SHe know i have other problems and i supposed that are conveniently factored in...

i do not wish to work.
i wish to die.
i hate myself, I want to cut, to take my pills and pray for death.
why am i so tortured?
why??!!

Wednesday, November 14, 2007

I'm scared

I'm scared.
I have to return to my job tomorrow.
Worried I can't cope.
I'm anxious.
I took so many med. I dun feel the "high" urges.. to sleep.
I worry that I only have 4 hours of sleep.
I'm depressed.
I'm scared.
I dowan to return... but I'm trapped. I can't escape.
I have no appetite.. (which is good for me)

Basically I am anxious.
I want to hide.
I want to pretend I'm fine.
I can't concentrate.
It's tiring having to pretend
I'm tired,

I wish I won't wake up.
Should I eat more pills?

Sunday, November 11, 2007

I want to throw everyting!

I have plans.. alot of simple plans.
To pack, sort and tidy my place. To categorize my DVDs, CDs, DVDs- Drama, DVDs- Movies.
Into each box. wait, I need to get nice pretty boxes, that prevents dust from entering.
also, I need to throw things which I do not want, but kept just because I feel sorry for them.
Just because there may be uses for them.
I need to organise, to clean, to de clutter, to do so much.
I throw away stuffs often this month. makes me feel good. Better.

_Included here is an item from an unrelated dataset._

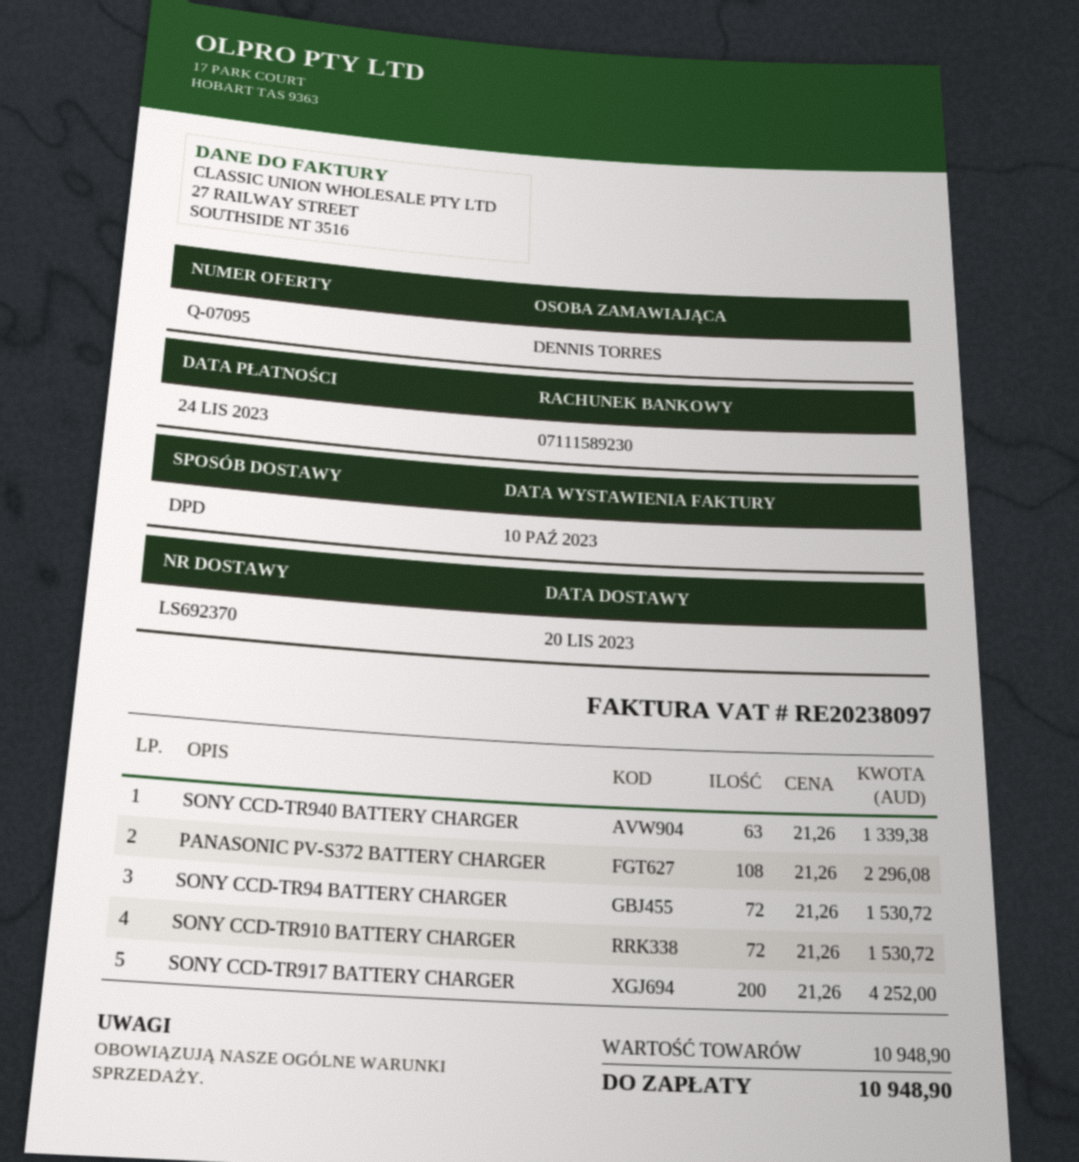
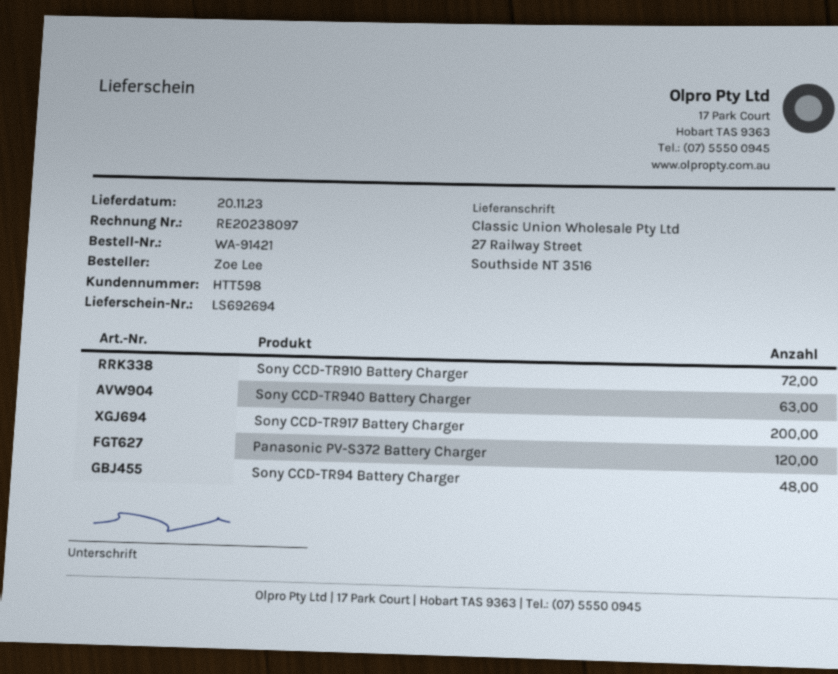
delivery note number: LS692370 -> LS692694
ordered by: DENNIS TORRES -> Zoe Lee
PANASONIC PV-S372 BATTERY CHARGER: 108 -> 120
SONY CCD-TR94 BATTERY CHARGER: 72 -> 48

I want to throw all away! All into the air, cry and scream.
I know if I do that I will regret in the morning,
Don't you hate nights?
Make you think of new ideas.. and when you fail, you feel like an idiot.

I wanted to get a present for a friend. Her birthday is on this Wed. I went to the shop on Fri, at 8PM. The movie she wanted was there. I thought, will get it tomorrow. I went back, it's gone. I wanted to cry, I got it all planned out. I feel useless. Can't even get something simple.
Now I look at what I have hoard, I dunno what to give away, what to sell. Hate to stop buying just because I have no space.
I hate everything. I will do whatever I want. Fuck it all.

I spent and I thought it's ok. I didn't know so much has gone in the span of 10 days.
what can I do that is right?
When can I have more space?
When can I stop feeling stupid?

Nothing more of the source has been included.